21 Kasım 2015 Cumartesi

Trendeki Kız


Güz Okuma Şenliği 1. Kategoriden herkese selamlar olsun. Trendeki Kız bitti. Biterken beni de bitirdi. En başından beri sıkıntıdan patlayacak gibi olmama ramak kala bitirdim kitabı. Kitap güzel, hikayesi sürükleyici. Sizi alıyor, uçurup başka bir yere savuruyor buraya kadar tamam. Sorun zaten kitapta değil. Bende... Uzun süredir bu tarz kitap okumayınca bir ileri, bir geri kitabın kurgusuna yetişemedim. Sonuç olarak bitirdim mi? Tabi ki bitirdim. Zaten çok ağır olmadığı sürece hiç bir kitabı yarıda bırakmam. Bu da bir şekilde bitti.

Kitap aslında cidden çok güzel heleki bir yerinden sonra sizi alıp götürüyor. Gerim gerim gerilmiyorsunuz yani ben gerilmedim ama bir aksiyonu var şimdi kitabın.

Vizyon tarihi hakkında net bir bilgim yok ama 2016 yılı içerisinde -sanırım 7 Ekimdeydi İthaki'nin instagram hesabında yayınlanmıştı- filmi vizyona giriyor. Açıkçası kitabından daha çok sevdiğim filmler listesine girebilir.

Eğer cinayet üzerine işleyen (kitabı bu cümle ile basitleştirdiğimin farkındayım uykun cümle kuramıyorum) kurgu romanlarını seviyorsanız bu romanıda okumalısınız. Eğer sevmiyorsanız hiç bulaşmayın derim ama yine de siz bilirsiniz :)

Hadi ben kaçtım. Nar Ağacı'nı okumaya başlayacağım :)

11 Kasım 2015 Çarşamba

Gurur ve Önyargı


Gurur ve Önyargı;

Jane Austen, Türkiye İş Bankası Yayınları / Hasan Ali Yücel Klasikleri, 16. Basım
Başlangıç Tarihi; 13.10.15, Bitiş Tarihi; 2.11.15 

"Ben de gururunu affedebilirdim, benim gururumu yaralamasaydı."

"Elinizde tam iki yüz yıllı büyü tutuyorsunuz diye başlar kitabın çevirmeni Hamdi Koç kitap hakkındaki yazısına. Ne kadar doğru söylediğini tam anlamıyla kitabın kapağını kapattığınız da anlıyorsunuz. Ailelerin evlilik üzerinde ki, kızlarının ve yahut oğullarının evlenicekleri insanı seçmelerinde ki parazitliğini ve ne olursa olsun aşkın herşeyden üstün geleceğini bilirsiniz. İşte 18.-19. yüzyıllarında İngiliz ailelerinde görünen statü farkı ve bu farktan doğan 'bunlar evlenemez' anlayışından doğan bir kitap. Jane Austen kapalı yaşayan, hayatını çok kişinin bilmediği, hiç evlenmemiş bir yazar. Ve belki bu kitaptaki karakterlerden biri onun yaşadığı bir aşkın gösterimidir. 

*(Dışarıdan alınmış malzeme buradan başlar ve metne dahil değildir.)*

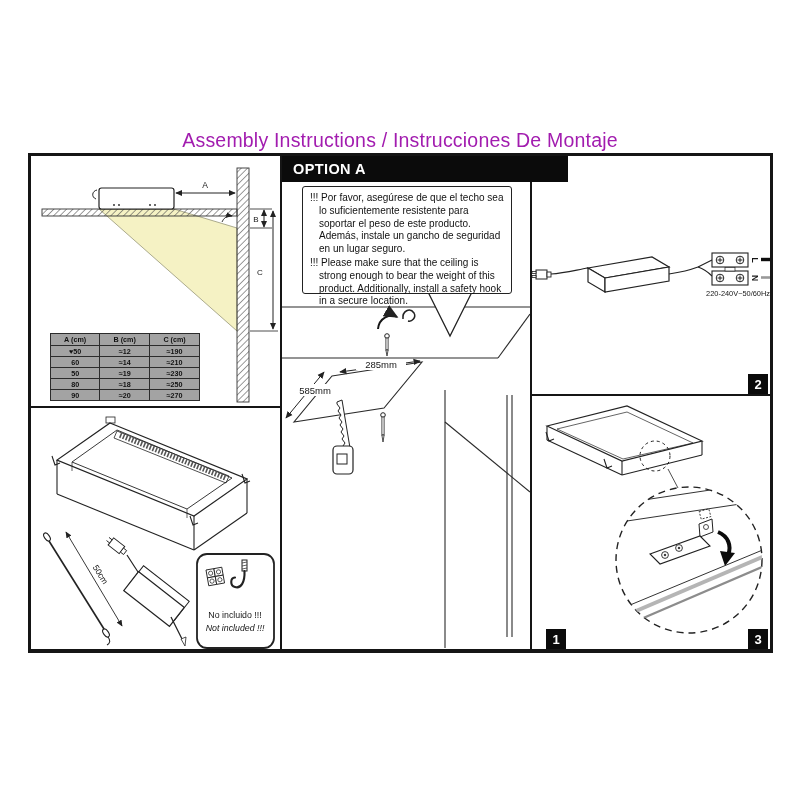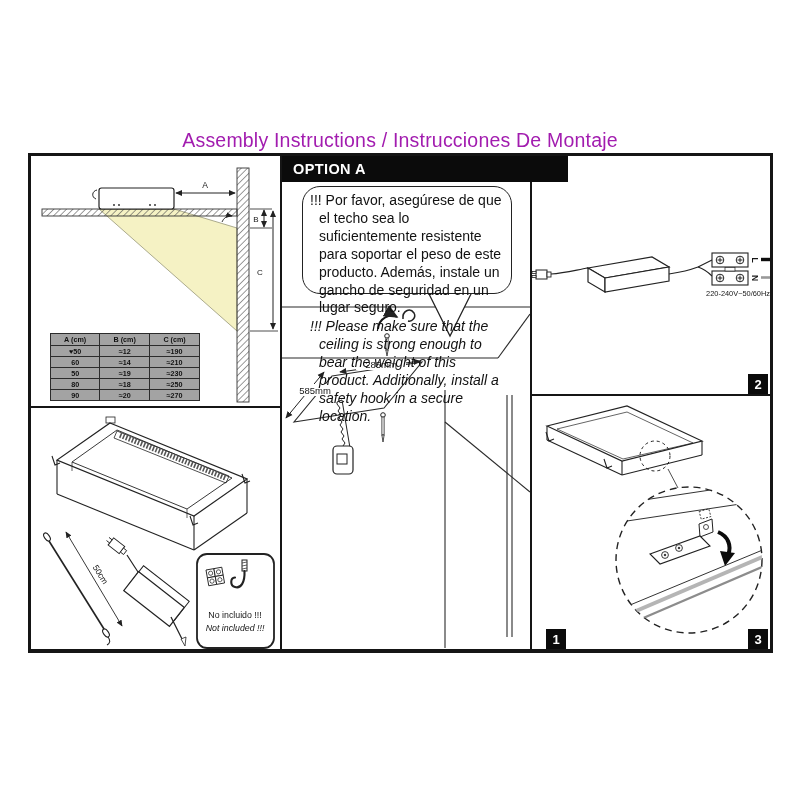--- a/index.html
+++ b/index.html
@@ -16,8 +16,8 @@
           color:#fff;font-weight:bold;font-size:14.5px;line-height:26px;padding-left:11px;
           box-sizing:border-box;letter-spacing:.4px;z-index:3;}
   .note-bubble{position:absolute;left:20px;top:30px;width:210px;height:108px;
-          background:#fff;border:1.6px solid #222;border-radius:18px;z-index:2;
-          padding:5px 6px 4px 7px;box-sizing:border-box;font-size:14px;line-height:1.28;}
+          background:#fff;border:1.6px solid #222;border-radius:3px;z-index:2;
+          padding:5px 6px 4px 7px;box-sizing:border-box;font-size:10px;line-height:1.28;}
   .note-bubble p{margin:0 0 1px 0;text-indent:-9px;padding-left:9px;}
   .note-en{font-style:italic;}
   svg{position:absolute;left:0;top:0;z-index:1;}

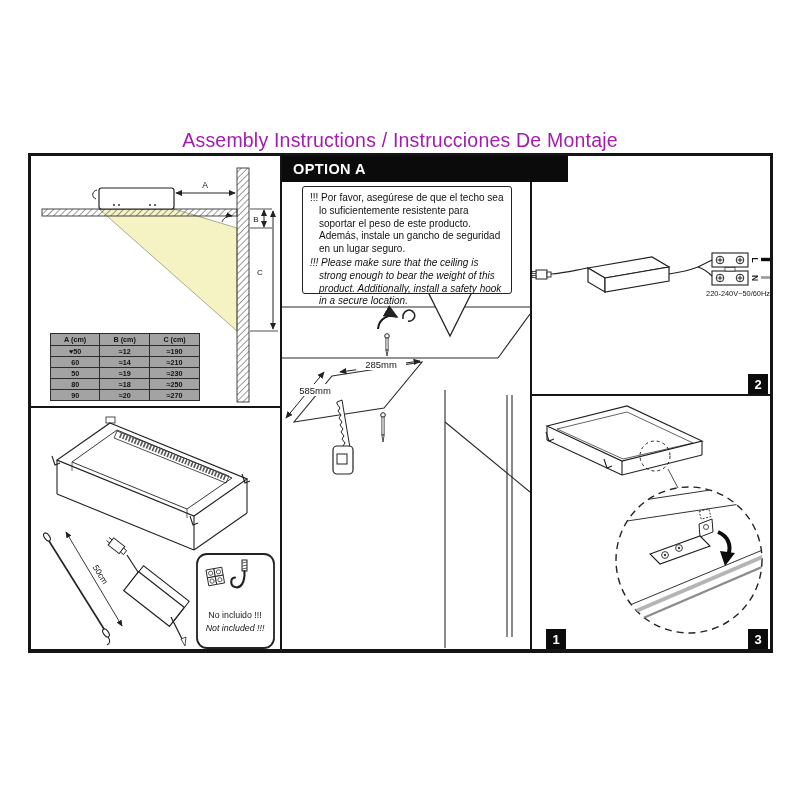--- a/index.html
+++ b/index.html
@@ -19,7 +19,7 @@
           background:#fff;border:1.6px solid #222;border-radius:3px;z-index:2;
           padding:5px 6px 4px 7px;box-sizing:border-box;font-size:10px;line-height:1.28;}
   .note-bubble p{margin:0 0 1px 0;text-indent:-9px;padding-left:9px;}
-  .note-en{font-style:italic;}
+  .note-en{}
   svg{position:absolute;left:0;top:0;z-index:1;}
   svg text{font-family:"Liberation Sans",sans-serif;fill:#161616;}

Kitabı okurken sevgili @kitapkahvekedi 'nin yorumunu okumuştum. "18 yaş civarında okusaydım çok etkilenebilirdim ama bu yaşta okununca o aileye, özellikle anneye daha acımasız bir gözle bakıyorsunuz." demişti. Aslında 19 yaşında okumama rağmen anneye ben de oldukça acımasız bir gözle baktım. Kızlarını sadece para gözüyle gören ve aslında mutluluklarıyla zerre kadar ilgilenmeyen bir annem olmasını asla istemezdim. 

Gurur ve Önyargı Bennet'lerin hayat akışını anlatan ve günümüz coğrafyasında da çokça karşımıza çıkan zengin-fakir ayrımı çok baskın bir şekilde anlatılıyor. Gururlu olan Mr. Darcy ve önyargılı davranan Elizabeth ile Jane ve Mr. Bingley arasında süren imkansız görünen aşk hikayeleri... Aslında kitap bu. Ama işlenişi ve o güzel sonu sizi kitabın kapağını kapattığınızda huzura erdiriyor."

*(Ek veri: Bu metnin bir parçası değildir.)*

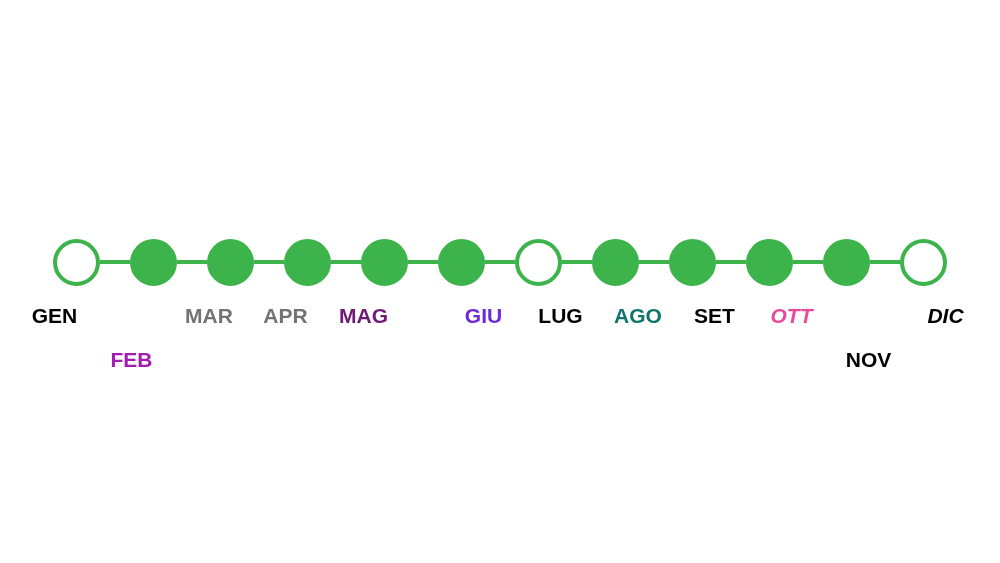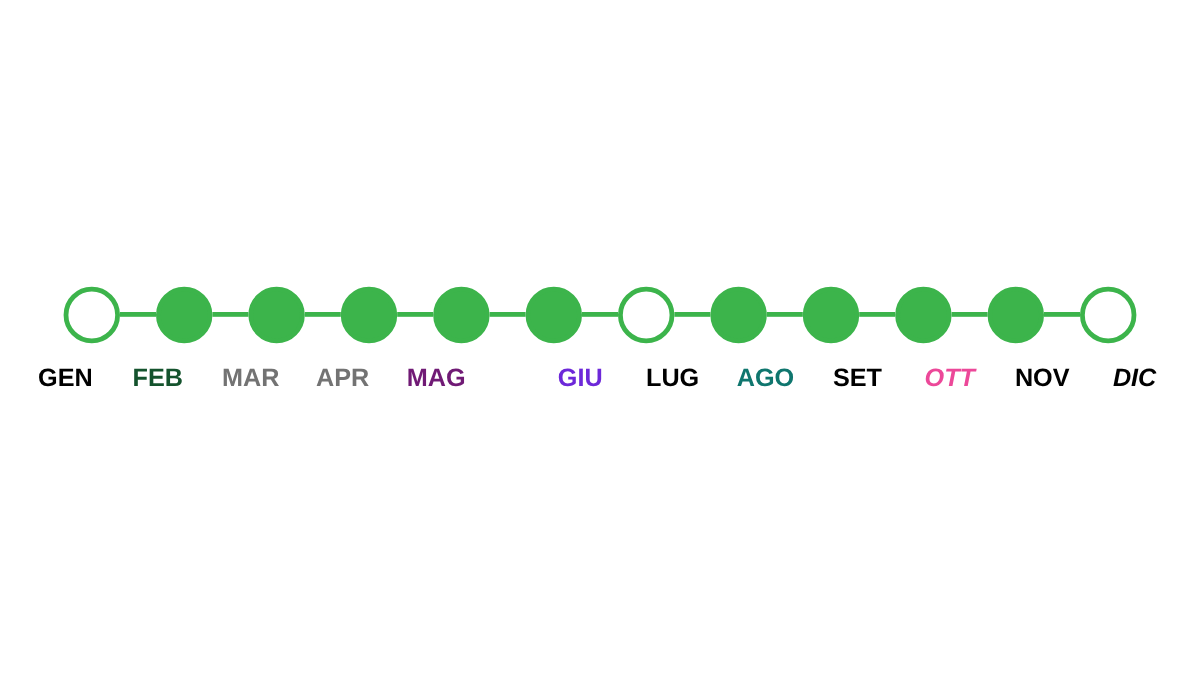--- a/index.html
+++ b/index.html
@@ -136,7 +136,7 @@
     <div class="timeline-label" style="color: rgb(0, 0, 0);">GEN</div>
     <div class="label-gap"></div>
 
-    <div class="timeline-label" style="color: #14532d;">FEB</div>
+    <div class="timeline-label" style="color: #a21caf; margin-top: 44px;">FEB</div>
     <div class="label-gap"></div>
 
     <div class="timeline-label" style="color: #737373;">MAR</div>

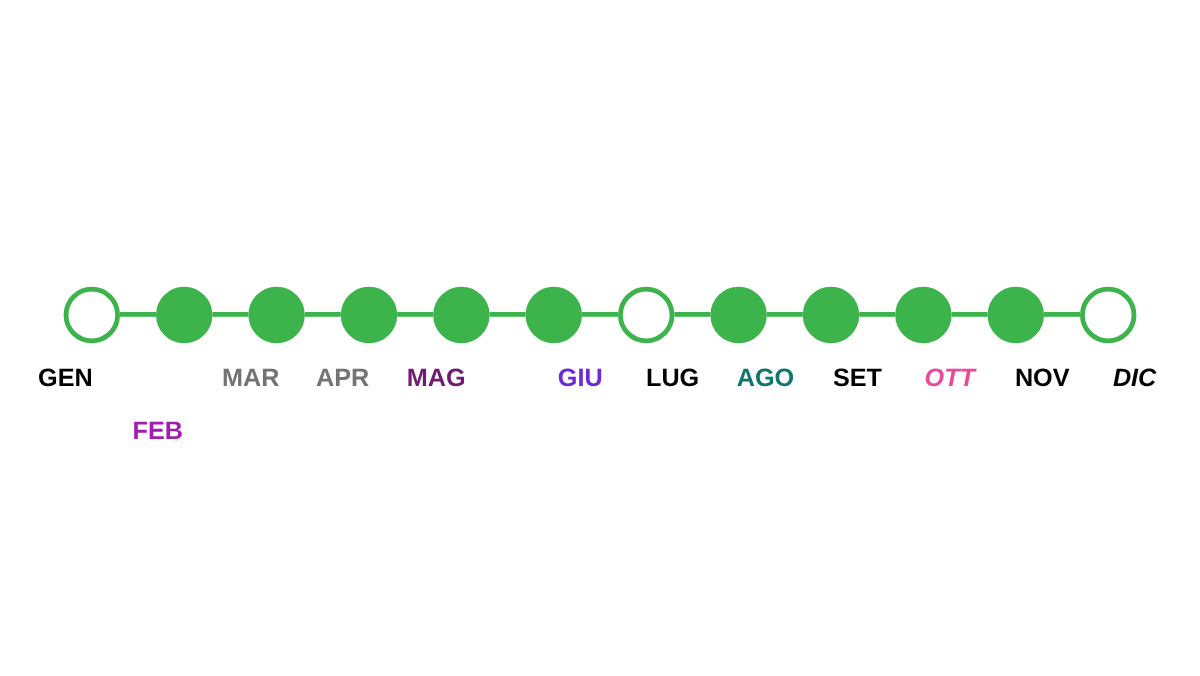--- a/index.html
+++ b/index.html
@@ -163,7 +163,7 @@
     <div class="timeline-label" style="color: #ec4899; font-style: italic;">OTT</div>
     <div class="label-gap"></div>
 
-    <div class="timeline-label" style="color: rgb(0, 0, 0);">NOV</div>
+    <div class="timeline-label" style="color: rgb(0, 0, 0); margin-top: 44px;">NOV</div>
     <div class="label-gap"></div>
 
     <div class="timeline-label" style="color: rgb(0, 0, 0); font-style: italic;">DIC</div>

Başka bir kitapla en yakın zaman da görüşmek üzere.

19 Eylül 2015 Cumartesi

As Maça


"Hayatımın kitabı..."

Selim Çiprut, Siyahinci Yayınları, 11. Baskı
Başlangıç ve Bitiş Yılı; 2013 Yılı...

" 'As Maça' henüz çocukken birbirlerine bağlanan, farklı kişiliklere sahip olan dört erkek arkadaşın, zamanla hayatın zorluklarına karşı omuz omuza dimdik ayakta durup, hayattan ve birbirlerinden asla vazgeçmediklerini anlatan bir dostluk öyküsüdür..."

"Her insanın hayatında O'nu mucizelere götüren bir As Maça'sı vardır."

'Kitapçı da bulduğum anda attığım çığlığı, okuduğum her satıra kendimi verişimi, saatler sürse de yemeden içmeden kitabı bitirişimi, okuması için verdiğim herkesten aynı geri dönüşü alışımı ve ilk kez bir kitabı okurken saatlerce hatta ve hatta günlerce ağlayışımı nasıl unutabilirim? Elimi tekrar attığımda hızla geri çekiyorum çünkü iki yıl geçmesine rağmen etkisini atabilmiş değilim. Evet kimine göre abartıyormuşum gibi gelebilir ama gerçek bu. As Maça hayatımın kitabı ve sanırım ilelebet öyle kalacak. 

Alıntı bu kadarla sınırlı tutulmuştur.